#### DATA EXTRACTS ####

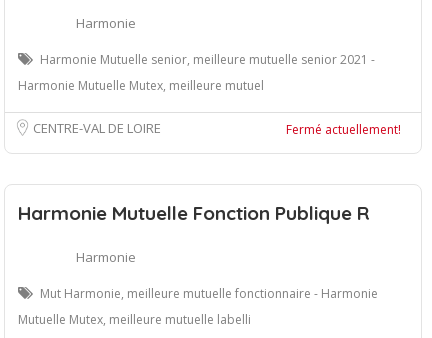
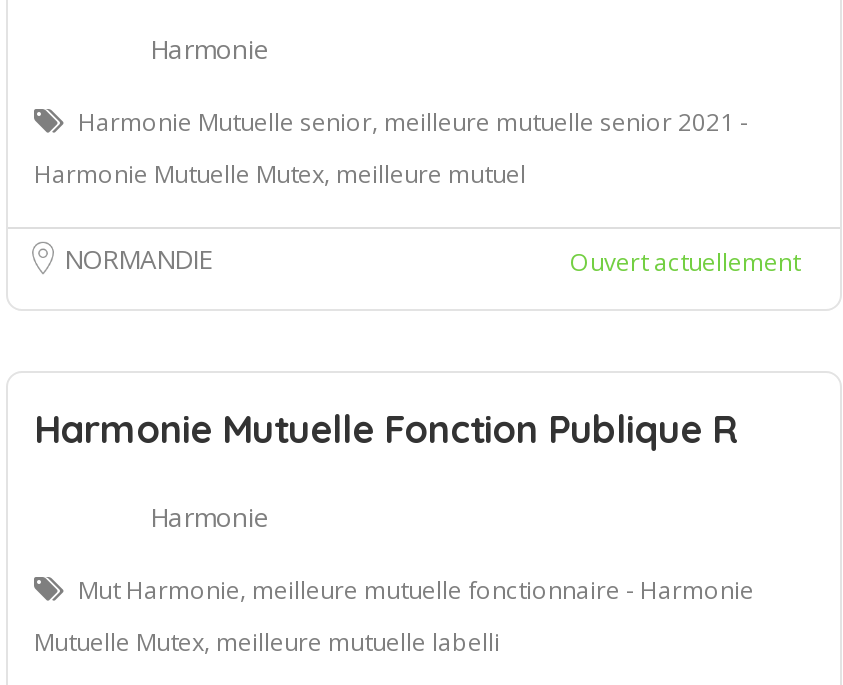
- CENTRE-VAL DE LOIRE
- Fermé actuellement!
+ NORMANDIE
+ Ouvert actuellement
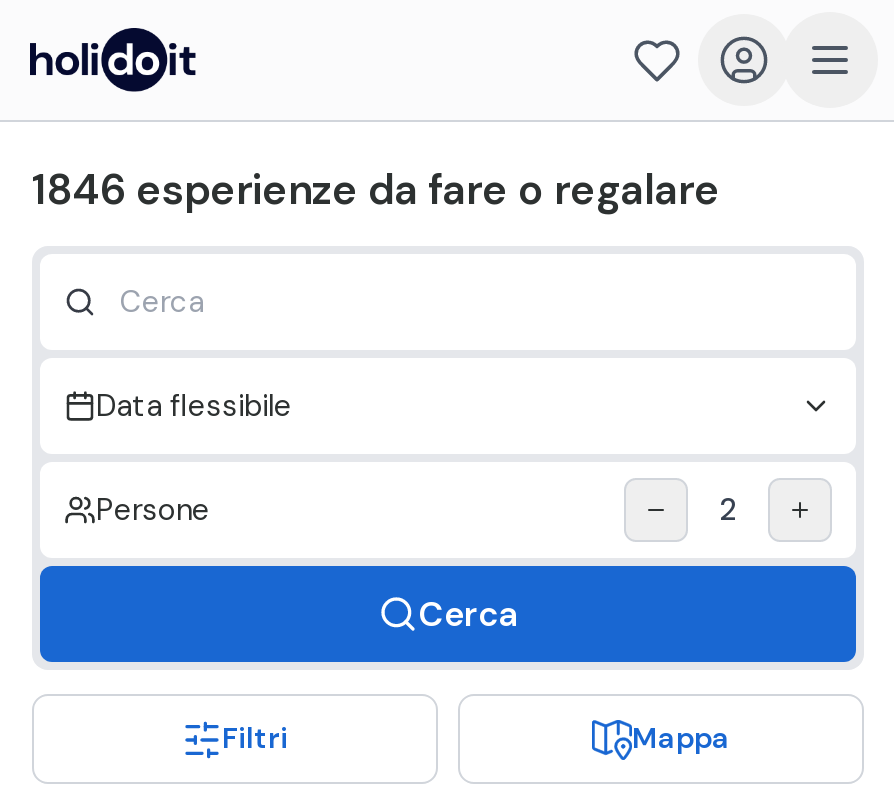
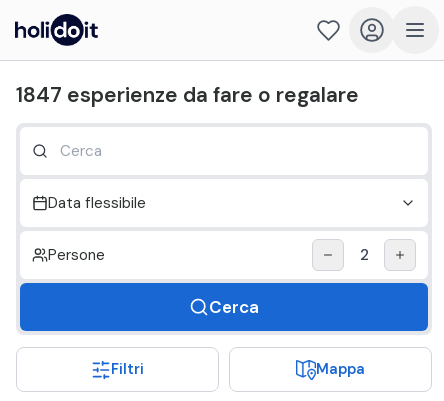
- 1846 esperienze da fare o regalare
+ 1847 esperienze da fare o regalare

####

WHAT IS EXPECTED: Give the data above again, exactly and completely. No pictures go in.

OUTPUT OF THE TASK:
- CENTRE-VAL DE LOIRE
- Fermé actuellement!
+ NORMANDIE
+ Ouvert actuellement
- 1846 esperienze da fare o regalare
+ 1847 esperienze da fare o regalare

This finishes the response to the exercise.